Reproduce every record below exactly as written, but leave out any pictures.
++++ Excerpted data
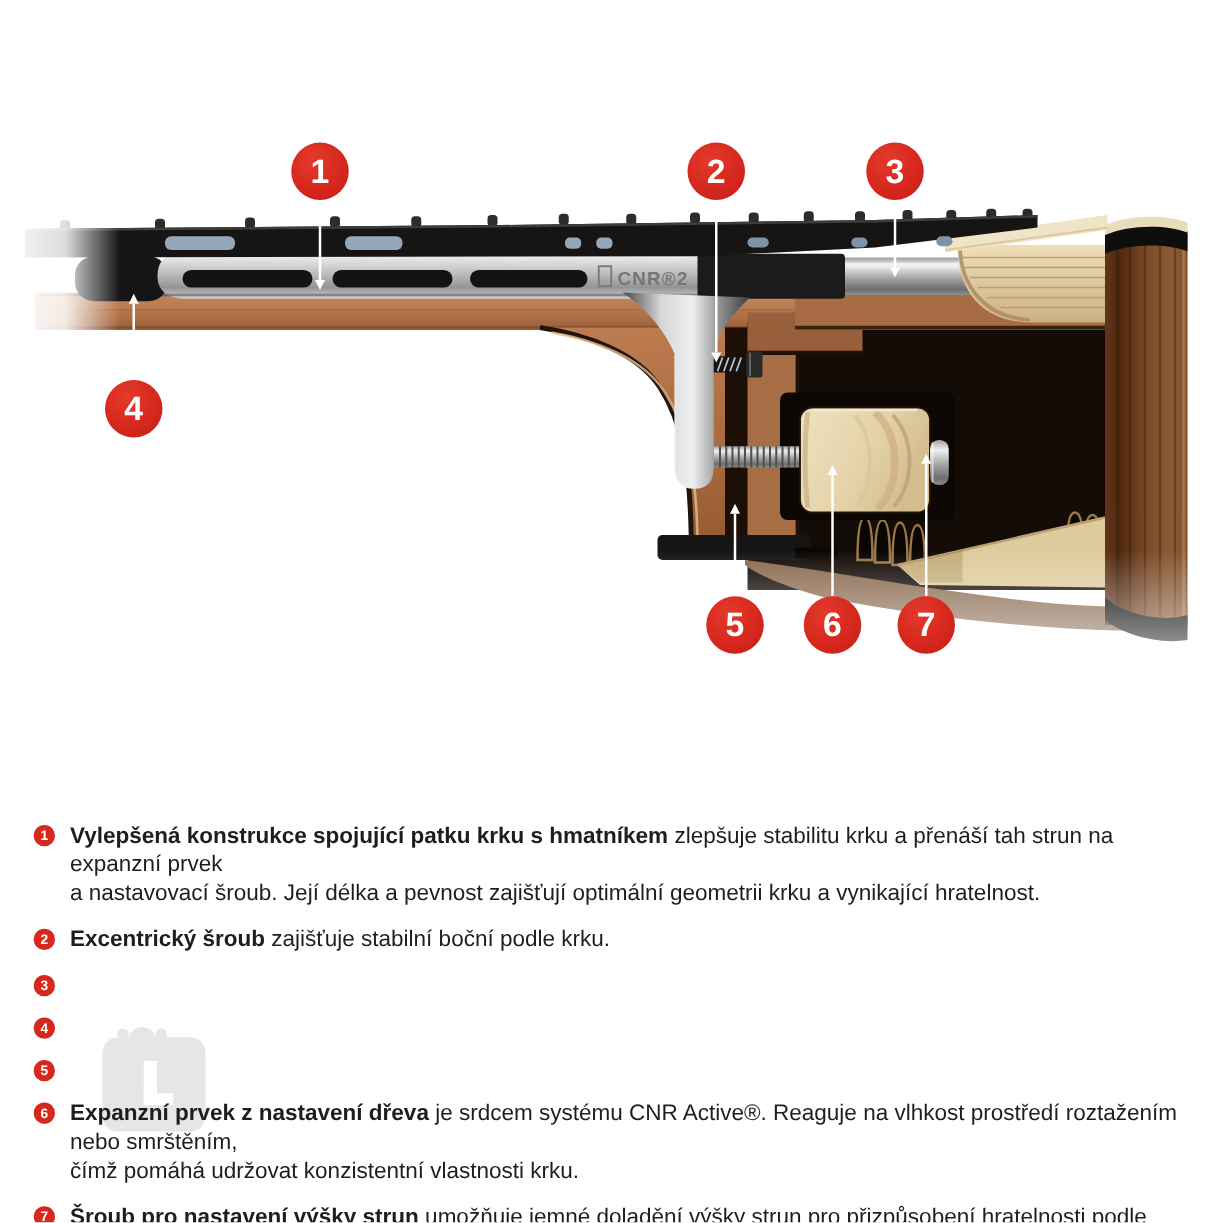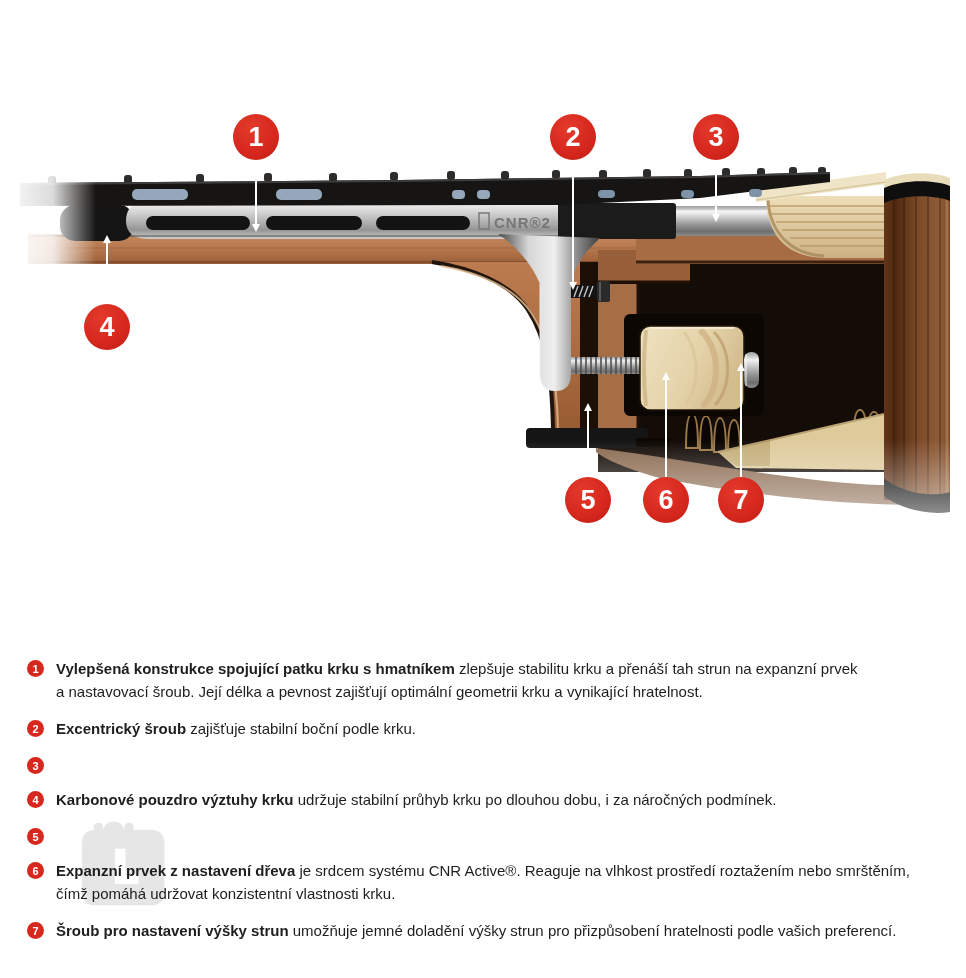--- a/index.html
+++ b/index.html
@@ -10,21 +10,21 @@
   .callout{position:absolute;width:46px;height:46px;border-radius:50%;
            background:radial-gradient(circle at 38% 30%, #e23a2b 0%, #d7281e 55%, #c11d15 100%);
            color:#fff;font-size:27px;font-weight:bold;display:flex;align-items:center;
            justify-content:center;transform:translate(-50%,-50%);z-index:3;}
   
   .legend{position:absolute;left:27px;top:657px;width:925px;z-index:2;}
   .legend .row{display:flex;align-items:flex-start;margin-bottom:14px;}
   .legend .badge{flex:0 0 auto;width:17px;height:17px;border-radius:50%;background:#d7281e;
                  color:#fff;font-size:11px;font-weight:bold;display:flex;align-items:center;
                  justify-content:center;margin-right:12px;margin-top:3px;}
-  .legend p{margin:0;font-size:15px;line-height:23px;color:#1e1e1e;max-width:915px;}
+  .legend p{margin:0;font-size:18px;line-height:23px;color:#1e1e1e;max-width:915px;}
   .legend .b{font-weight:bold;}
   .legend .t{white-space:pre-wrap;}
   
   .watermark{position:absolute;left:62px;top:818px;width:150px;z-index:1;opacity:.55;
              pointer-events:none;}
   .watermark .wm-label{display:block;font-size:30px;color:#c9c9c9;letter-spacing:1px;
              margin-top:-16px;padding-left:2px;}
 </style>
 </head>
 <body>
@@ -342,21 +342,20 @@
     </div>
     <div class="row">
       <span class="badge">2</span>
       <p><span class="b">Excentrický šroub</span><span class="t"> zajišťuje stabilní boční podle krku.</span></p>
     </div>
     <div class="row">
       <span class="badge">3</span>
     </div>
     <div class="row">
       <span class="badge">4</span>
-      <p><span class="b">Karbonové pouzdro výztuhy krku</span><span class="t"> udržuje stabilní průhyb krku po dlouhou dobu, i za náročných podmínek.</span></p>
     </div>
     <div class="row">
       <span class="badge">5</span>
     </div>
     <div class="row">
       <span class="badge">6</span>
       <p><span class="b">Expanzní prvek z nastavení dřeva</span><span class="t"> je srdcem systému CNR Active®. Reaguje na vlhkost prostředí roztažením nebo smrštěním,
 čímž pomáhá udržovat konzistentní vlastnosti krku.</span></p>
     </div>
     <div class="row">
++++++++
**Finished exercise:**
--- a/index.html
+++ b/index.html
@@ -10,21 +10,21 @@
   .callout{position:absolute;width:46px;height:46px;border-radius:50%;
            background:radial-gradient(circle at 38% 30%, #e23a2b 0%, #d7281e 55%, #c11d15 100%);
            color:#fff;font-size:27px;font-weight:bold;display:flex;align-items:center;
            justify-content:center;transform:translate(-50%,-50%);z-index:3;}
   
   .legend{position:absolute;left:27px;top:657px;width:925px;z-index:2;}
   .legend .row{display:flex;align-items:flex-start;margin-bottom:14px;}
   .legend .badge{flex:0 0 auto;width:17px;height:17px;border-radius:50%;background:#d7281e;
                  color:#fff;font-size:11px;font-weight:bold;display:flex;align-items:center;
                  justify-content:center;margin-right:12px;margin-top:3px;}
-  .legend p{margin:0;font-size:15px;line-height:23px;color:#1e1e1e;max-width:915px;}
+  .legend p{margin:0;font-size:18px;line-height:23px;color:#1e1e1e;max-width:915px;}
   .legend .b{font-weight:bold;}
   .legend .t{white-space:pre-wrap;}
   
   .watermark{position:absolute;left:62px;top:818px;width:150px;z-index:1;opacity:.55;
              pointer-events:none;}
   .watermark .wm-label{display:block;font-size:30px;color:#c9c9c9;letter-spacing:1px;
              margin-top:-16px;padding-left:2px;}
 </style>
 </head>
 <body>
@@ -342,21 +342,20 @@
     </div>
     <div class="row">
       <span class="badge">2</span>
       <p><span class="b">Excentrický šroub</span><span class="t"> zajišťuje stabilní boční podle krku.</span></p>
     </div>
     <div class="row">
       <span class="badge">3</span>
     </div>
     <div class="row">
       <span class="badge">4</span>
-      <p><span class="b">Karbonové pouzdro výztuhy krku</span><span class="t"> udržuje stabilní průhyb krku po dlouhou dobu, i za náročných podmínek.</span></p>
     </div>
     <div class="row">
       <span class="badge">5</span>
     </div>
     <div class="row">
       <span class="badge">6</span>
       <p><span class="b">Expanzní prvek z nastavení dřeva</span><span class="t"> je srdcem systému CNR Active®. Reaguje na vlhkost prostředí roztažením nebo smrštěním,
 čímž pomáhá udržovat konzistentní vlastnosti krku.</span></p>
     </div>
     <div class="row">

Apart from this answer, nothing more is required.